BRIEF: Reproduce, exactly and in full, only the lines below from the one containing "Can can Novia" through the one containing "total: 5691.14 -> 5529.27".

Dataset records:
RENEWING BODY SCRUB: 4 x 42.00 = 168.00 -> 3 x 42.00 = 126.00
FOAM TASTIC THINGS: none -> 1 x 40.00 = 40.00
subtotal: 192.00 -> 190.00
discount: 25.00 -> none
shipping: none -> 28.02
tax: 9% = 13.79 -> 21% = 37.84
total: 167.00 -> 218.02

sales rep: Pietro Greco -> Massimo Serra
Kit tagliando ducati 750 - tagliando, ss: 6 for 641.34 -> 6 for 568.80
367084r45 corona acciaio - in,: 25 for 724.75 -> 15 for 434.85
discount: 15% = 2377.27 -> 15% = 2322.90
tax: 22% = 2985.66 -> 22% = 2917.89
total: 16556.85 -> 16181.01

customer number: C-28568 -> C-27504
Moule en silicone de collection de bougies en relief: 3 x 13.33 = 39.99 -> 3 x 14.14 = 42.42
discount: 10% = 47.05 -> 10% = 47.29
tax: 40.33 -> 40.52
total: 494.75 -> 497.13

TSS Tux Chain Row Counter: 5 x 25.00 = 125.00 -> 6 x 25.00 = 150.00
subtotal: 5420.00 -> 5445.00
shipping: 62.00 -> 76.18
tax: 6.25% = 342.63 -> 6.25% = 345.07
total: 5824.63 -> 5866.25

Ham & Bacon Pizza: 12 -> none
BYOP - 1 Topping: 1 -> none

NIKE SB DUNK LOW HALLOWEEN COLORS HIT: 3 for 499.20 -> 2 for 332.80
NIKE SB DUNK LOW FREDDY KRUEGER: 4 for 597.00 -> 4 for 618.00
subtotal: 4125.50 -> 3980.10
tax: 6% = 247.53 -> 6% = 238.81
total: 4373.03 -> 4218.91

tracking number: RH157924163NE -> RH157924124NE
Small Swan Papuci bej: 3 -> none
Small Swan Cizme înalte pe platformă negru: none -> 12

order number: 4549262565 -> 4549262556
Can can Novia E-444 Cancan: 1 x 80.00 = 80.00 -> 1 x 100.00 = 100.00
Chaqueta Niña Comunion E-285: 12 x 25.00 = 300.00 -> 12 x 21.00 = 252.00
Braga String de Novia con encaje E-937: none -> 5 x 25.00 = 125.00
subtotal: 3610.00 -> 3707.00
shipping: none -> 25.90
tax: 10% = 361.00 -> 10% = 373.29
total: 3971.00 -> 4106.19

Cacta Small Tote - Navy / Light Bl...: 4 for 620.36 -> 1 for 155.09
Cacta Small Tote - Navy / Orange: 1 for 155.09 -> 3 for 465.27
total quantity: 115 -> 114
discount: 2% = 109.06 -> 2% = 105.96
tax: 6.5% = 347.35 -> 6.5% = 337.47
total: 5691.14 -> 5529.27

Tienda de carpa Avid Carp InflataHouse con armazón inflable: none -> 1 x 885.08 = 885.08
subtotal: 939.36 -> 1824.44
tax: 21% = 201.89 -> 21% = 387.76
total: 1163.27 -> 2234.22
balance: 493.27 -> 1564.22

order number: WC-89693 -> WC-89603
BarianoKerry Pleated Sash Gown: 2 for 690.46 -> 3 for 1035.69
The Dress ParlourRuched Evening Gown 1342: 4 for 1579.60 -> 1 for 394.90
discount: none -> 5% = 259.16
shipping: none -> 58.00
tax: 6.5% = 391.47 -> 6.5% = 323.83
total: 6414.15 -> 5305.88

TASK SOLUTION:
Can can Novia E-444 Cancan: 1 x 80.00 = 80.00 -> 1 x 100.00 = 100.00
Chaqueta Niña Comunion E-285: 12 x 25.00 = 300.00 -> 12 x 21.00 = 252.00
Braga String de Novia con encaje E-937: none -> 5 x 25.00 = 125.00
subtotal: 3610.00 -> 3707.00
shipping: none -> 25.90
tax: 10% = 361.00 -> 10% = 373.29
total: 3971.00 -> 4106.19

Cacta Small Tote - Navy / Light Bl...: 4 for 620.36 -> 1 for 155.09
Cacta Small Tote - Navy / Orange: 1 for 155.09 -> 3 for 465.27
total quantity: 115 -> 114
discount: 2% = 109.06 -> 2% = 105.96
tax: 6.5% = 347.35 -> 6.5% = 337.47
total: 5691.14 -> 5529.27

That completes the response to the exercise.